By Hilary Parker
Are you still sitting on the fence, trying to decide whether to invest in an IBEX® portable ultrasound? Fertility Management is about timing and decision making. Proper management techniques can ultimiately save a farm or dairy operation money. Can you make decisions with inaccurate information or untimely information?
Many fertility managers use blood testing for for their management of their herd. We want to provide a better alternative or solution to blood testing your animals. If you do any fertility management work on farms, you should think about the following three reasons ultrasounds are superior to blood tests.
1. Ultrasound saves time: Using ultrasound lets vets and producers know if a cow is open or pregnant at the earliest possible moment. The IBEX® is a highly-accurate tool for diagnosing pregnancy as early as 25 days after breeding. Getting results from a blood test can be very slow (testing results can take up to five days). That leaves plenty of time for a producer to unwittingly sell a bred heifer or miss the breeding window of an open one. With blood test results arriving days after the sample is collected, there may be a second time to handle cattle required due to the results. This causes additional time and stress to the cattle.
2. Ultrasound saves money: Knowing what you need to know about a cow’s breeding status as early as possible means that the vet or producer may make decisions about breeding or culling immediately, rather than wasting money feeding and even vaccinating an animal that is ready to go to market.
3. Ultrasound makes herd management decisions easier: It also can alert managers to multiples, fetal viability and other reproductive tract conditions, enabling them to make decisions about the animal’s breeding potential.
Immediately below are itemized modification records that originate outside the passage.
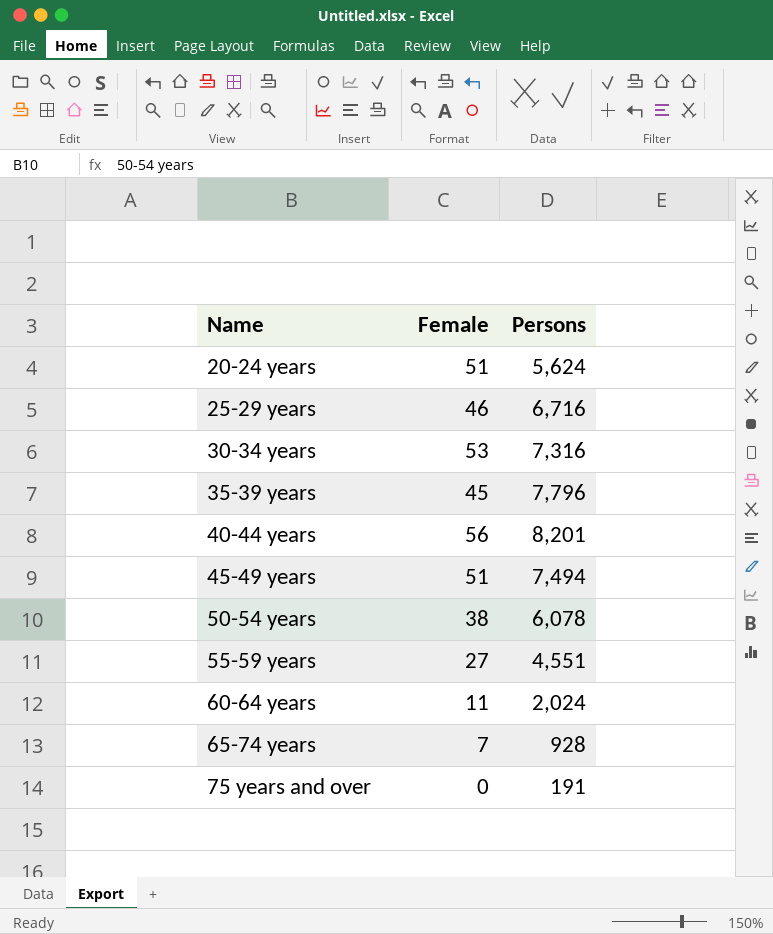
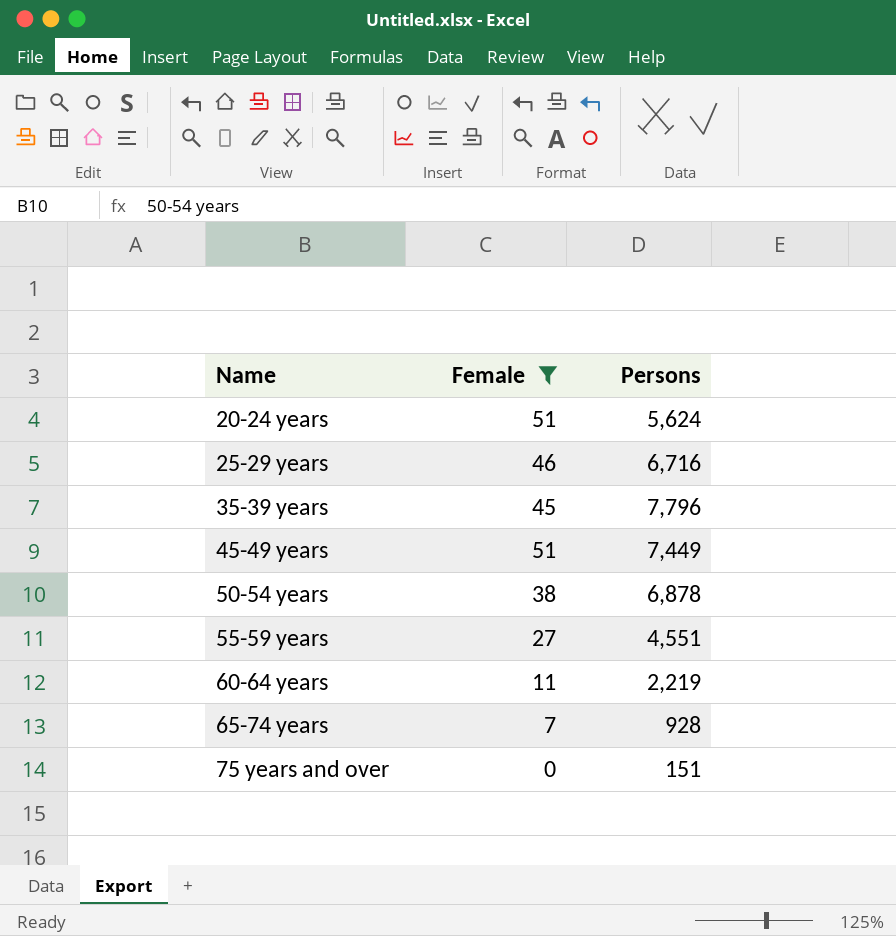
filter: none -> Female <= 51
45-49 years | Persons: 7,494 -> 7,449
50-54 years | Persons: 6,078 -> 6,878
60-64 years | Persons: 2,024 -> 2,219
75 years and over | Persons: 191 -> 151

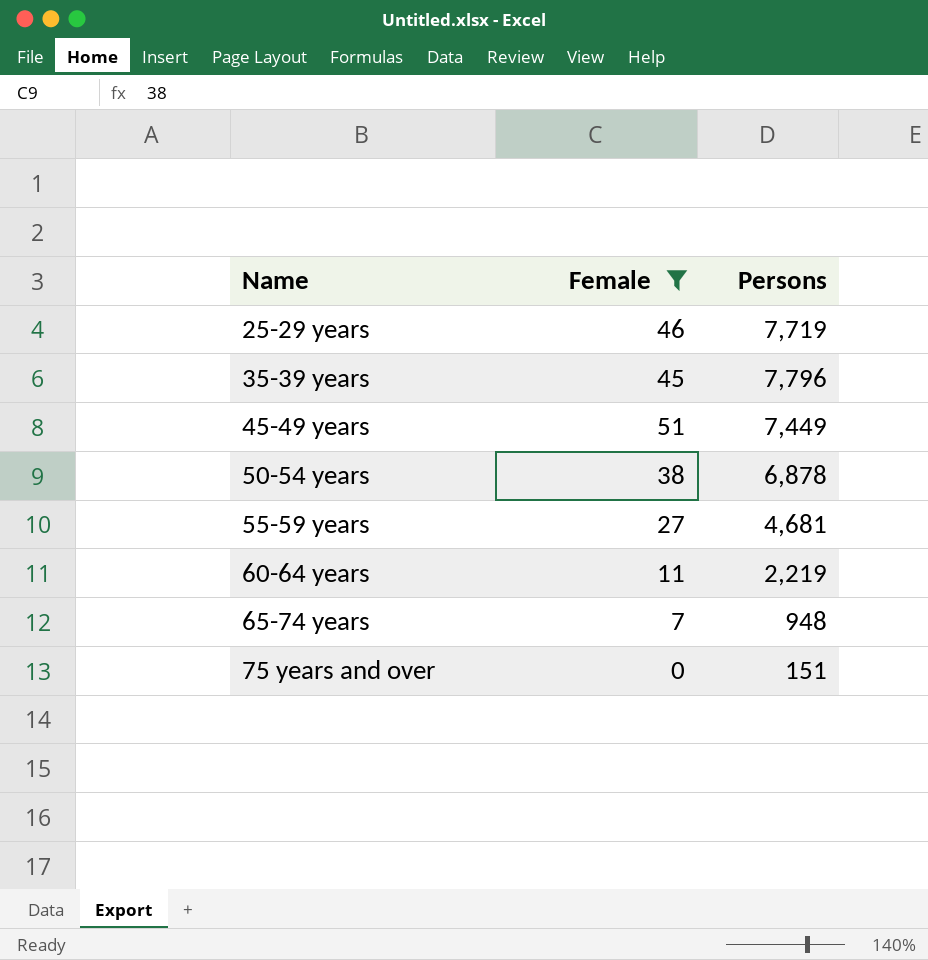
row 20-24 years: 51 | 5,624 -> none
25-29 years | Persons: 6,716 -> 7,719
55-59 years | Persons: 4,551 -> 4,681
65-74 years | Persons: 928 -> 948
Simply put, there are no substitutes for ultrasound. But don’t just take our word for it — ask Jill Colloton, DVM, Bovine Services LLC, in Edgar, Wisconsin. She states:
“With ultrasound, they get much more information for the same price — twins, fetal gender, ovarian diagnosis, pathology diagnosis, fetal anomalies, etc. — plus the convenience of less cow handling".
For example, Colloton notes that she can use her ultrasound to quickly find 95 percent of twins vs. around 50 percent for palpation.
Ultrasound also is superior when calculating fetal age, she says.
“Ultrasound measures the fetus itself rather than just the fluid in the amniotic sac,” Colloton adds. “Fetal size is very consistent amongst breeds and does not vary seasonally. The amount of fluid can vary considerably between animals, even of the same breed, and is reduced during hot weather.”
Then there’s its advantage when diagnosing reproductive problems.
“Subclinical metritis, differentiating tumors from abscesses, vaginitis, etc., are all much easier to diagnose with ultrasound,” she says. “In addition, severe fetal anomalies like schistosomous reflexus, large umbilical hernias, water belly, fetal anasarca, etc., are often identifiable when fetal sexing is done between 55-90 days of gestation.”
Of course, ultrasound is critical for identifying corpora lutea, or CLs, on embryo recipients, she adds.
“At 7 days post-heat, CLs, particularly in heifers, are small and soft so are very easy to miss by palpation,” Colloton says. “Hence, with ultrasound, we reject far fewer recipients, saving the expense of carrying them for more days than necessary.”
Not to mention determining fetal gender.
“My commercial clients use this information for cull decisions on marginal cows,” she says. “Registered breeders use it for marketing and planning.”
Colloton notes that her clients are thrilled to have her visit their farms.
“The veterinarian is actually a pretty cheap ‘employee’ because we show up only when needed, aren’t on payroll, aren’t likely to quit, have already been trained, can do accurate exams quickly and have the knowledge about anatomy, physiology and current reproductive research to provide the most ‘bang for the buck,’” she adds.